____ RECORDS SHOWN
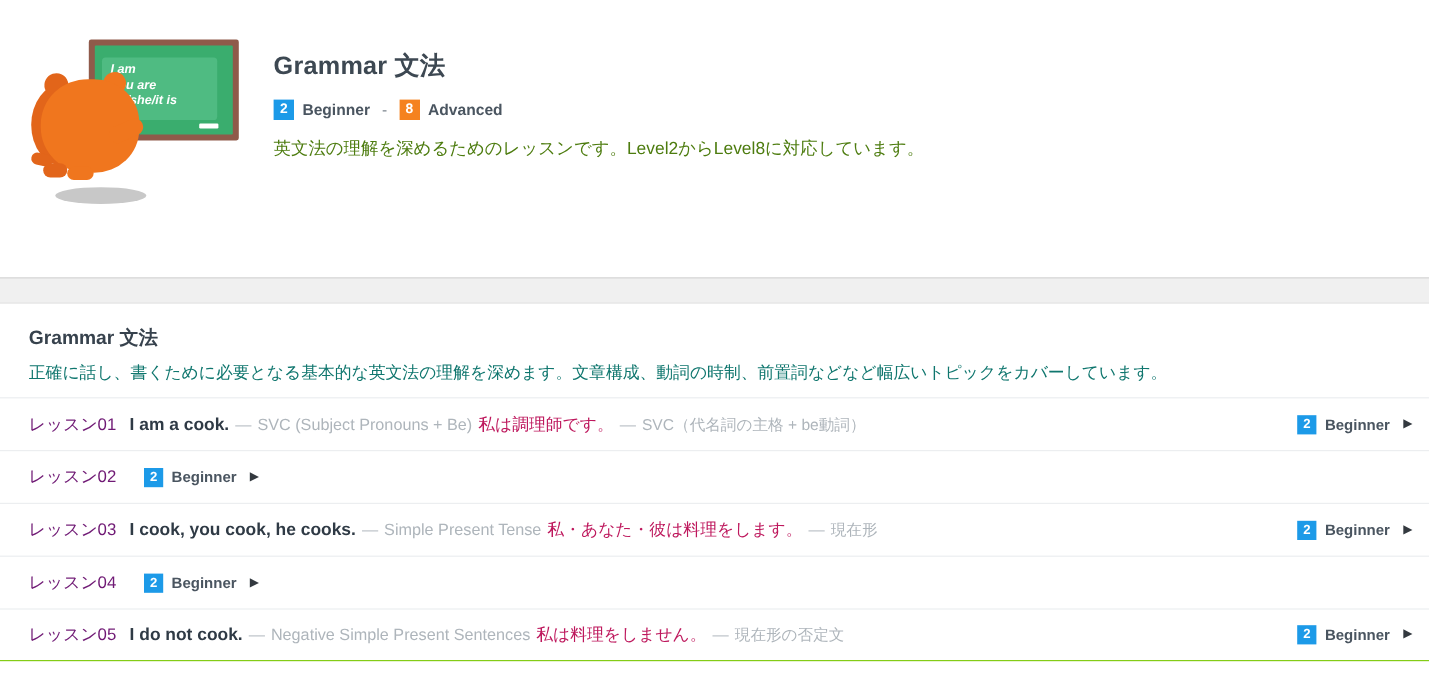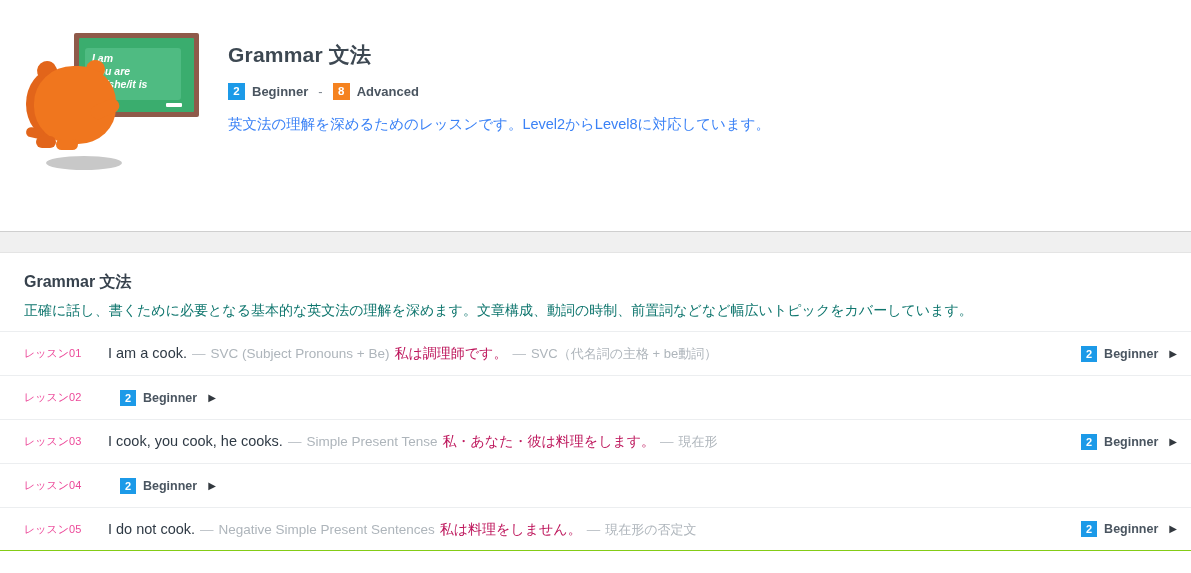--- a/index.html
+++ b/index.html
@@ -182,7 +182,7 @@
   }
   .hero-desc {
     font-size: 14.5px;
-    color: #3b82f6;
+    color: #4d7c0f;
     line-height: 1.5;
   }
 

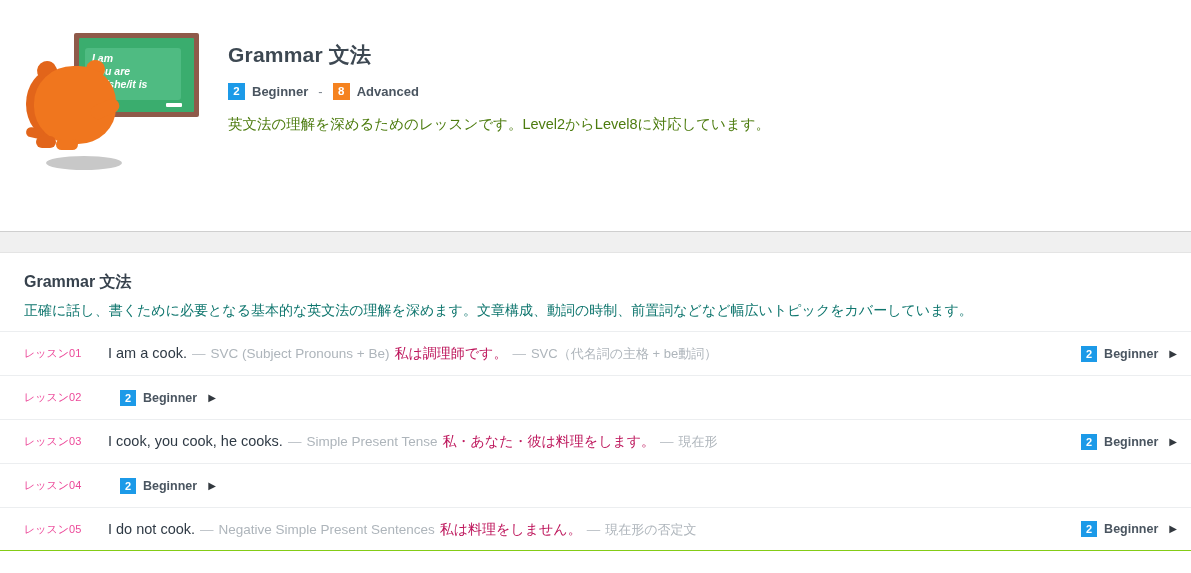--- a/index.html
+++ b/index.html
@@ -224,8 +224,8 @@
   }
   .lesson-row:last-child { border-bottom: 1px solid #84cc16; }
   .lesson-num {
-    color: #ec4899;
-    font-size: 11px;
+    color: #701a75;
+    font-size: 14px;
     flex: 0 0 84px;
   }
   .lesson-main {

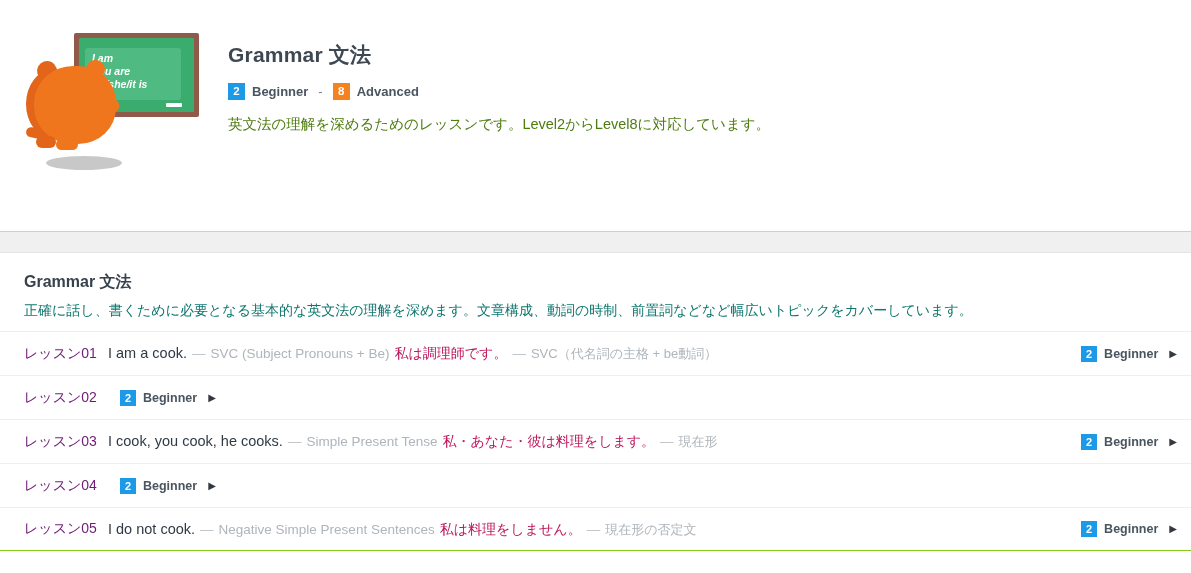--- a/index.html
+++ b/index.html
@@ -235,7 +235,7 @@
   }
   .ls-en {
     font-size: 14.5px;
-    font-weight: normal;
+    font-weight: bold;
     color: #2f3a45;
   }
   .ls-dash {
________
**YOUR GOAL**
Please copy out the entries above exactly as they appear, but skip their images.

**ANSWER SPACE**
--- a/index.html
+++ b/index.html
@@ -182,7 +182,7 @@
   }
   .hero-desc {
     font-size: 14.5px;
-    color: #3b82f6;
+    color: #4d7c0f;
     line-height: 1.5;
   }
 

--- a/index.html
+++ b/index.html
@@ -224,8 +224,8 @@
   }
   .lesson-row:last-child { border-bottom: 1px solid #84cc16; }
   .lesson-num {
-    color: #ec4899;
-    font-size: 11px;
+    color: #701a75;
+    font-size: 14px;
     flex: 0 0 84px;
   }
   .lesson-main {

--- a/index.html
+++ b/index.html
@@ -235,7 +235,7 @@
   }
   .ls-en {
     font-size: 14.5px;
-    font-weight: normal;
+    font-weight: bold;
     color: #2f3a45;
   }
   .ls-dash {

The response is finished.